Twitter users had a mixed reaction to the tweet, with some praising the support for fellow business while others pointed out small companies that suffer the most.
‘Yeah the whole point of that is to support SMALL businesses. all those conglomerates are doing justttt fine,’ said one.
‘Thank you company for your incredibly heartfelt and sincere comment that isn’t totally an obvious ploy at increasing goodwill through an empty gesture by planting the seed that BK doesn’t completely suck,’ added another.
‘Pure class. Hope your store staff, social team etc. all manage to pull through,’ said third.
‘I’ve always liked Burger King and stuff like this makes me respect you and your brand even more! I wish more companies would be like you,’ a fourth commented.

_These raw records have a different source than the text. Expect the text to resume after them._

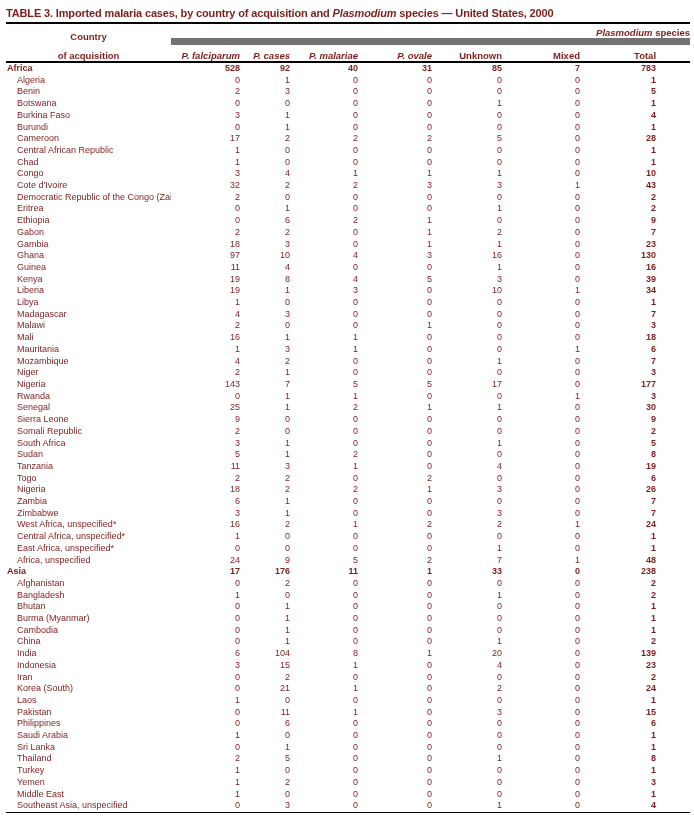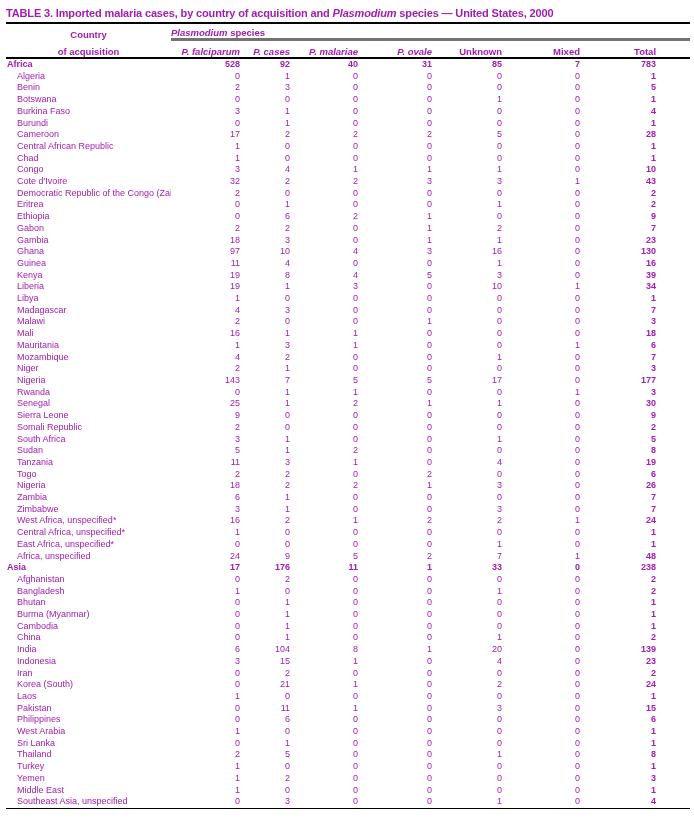"TABLE 3. Imported malaria cases," .page { color: #a21caf -> #7f1d1d }
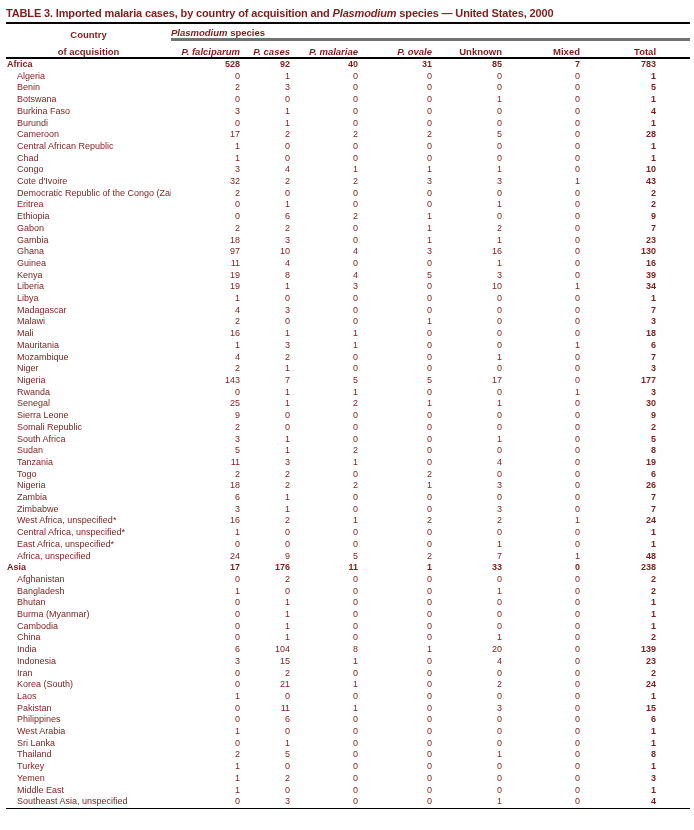"Plasmodium species" th.species-group { border-bottom: 3px solid #737373 -> 7px solid #737373; text-align: left -> right }
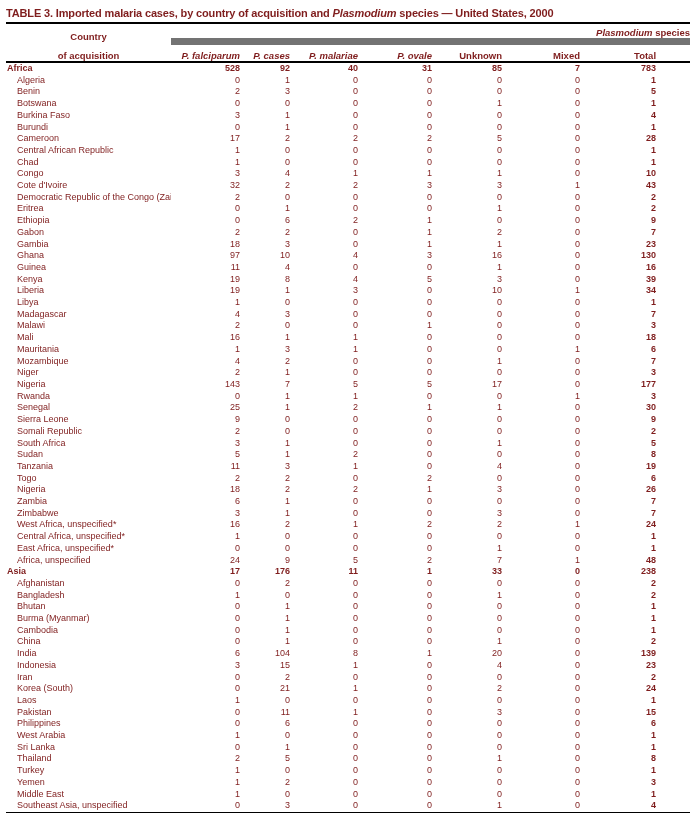"West Arabia" td.country { text: West -> Saudi }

‘Haven’t had a Burger King in some time. I know what I’m getting this weekend. Whopper!’ commented another.
WHAT ARE THE DIFFERENT CORONAVIRUS RESTRICTIONS ACROSS THE UK?
New lockdown restrictions announced for England on Saturday October 30 are the latest measures brought in for the UK.
Different rules are now in place in each of the four nations.
This is the picture in England, Wales, Scotland and Northern Ireland.
On Saturday, October 30 Prime Minister Boris Johnson announced new measures for the whole of England which are to come into force from Thursday.
Pubs, bars, restaurants and non-essential retail will close until December 2 and people will be told to stay at home unless they have a specific reason to leave, but schools, colleges and nurseries will remain open.
People will be allowed outside to exercise and socialise in public spaces outside with their household or one other person, but not indoors or in private gardens, and will be able to travel to work if they cannot work from home.
The whole of Wales is currently under a 17-day ‘firebreak’ lockdown which started on October 23 and will last until November 9.
People can only leave their homes for limited reasons and must work from home where possible.
Leisure, hospitality and tourism businesses are closed, along with community centres, libraries and recycling centres. Places of worship are shut other than for funerals or wedding ceremonies.
The majority of Scots will be placed into Level 3 of a new five-tier system from Monday, with the rest of the country in either Levels 1 or 2.
The central belt – including Edinburgh, Glasgow, Stirling and Falkirk – will be joined by Dundee and Ayrshire in Level 3.
Aberdeenshire, Aberdeen, Fife, the Borders, Dumfries and Galloway, Argyll and Bute, Perth and Kinross and Angus will be in Level 2.
Highland, Moray, Western Isles, Orkney and Shetland have been assessed as Level 1.
Levels 1, 2 and 3 are broadly comparable to tier system currently in place in England.
Despite ministers considering putting North and South Lanarkshire into Level 4 – equivalent to a full lockdown – First Minister Nicola Sturgeon said on Thursday, 29 October that no area will be placed into that highest tier at the moment.
She has told Scots not to travel to England unless it is for ‘essential purposes’.
Pubs and restaurants were closed for four weeks starting on October 16 with the exception of takeaways and deliveries. Schools were closed for two weeks.
Retail outlets remain open, along with gyms for individual training.
People have been told they should work from home unless unable to do so, and have been urged not to take unnecessary journeys.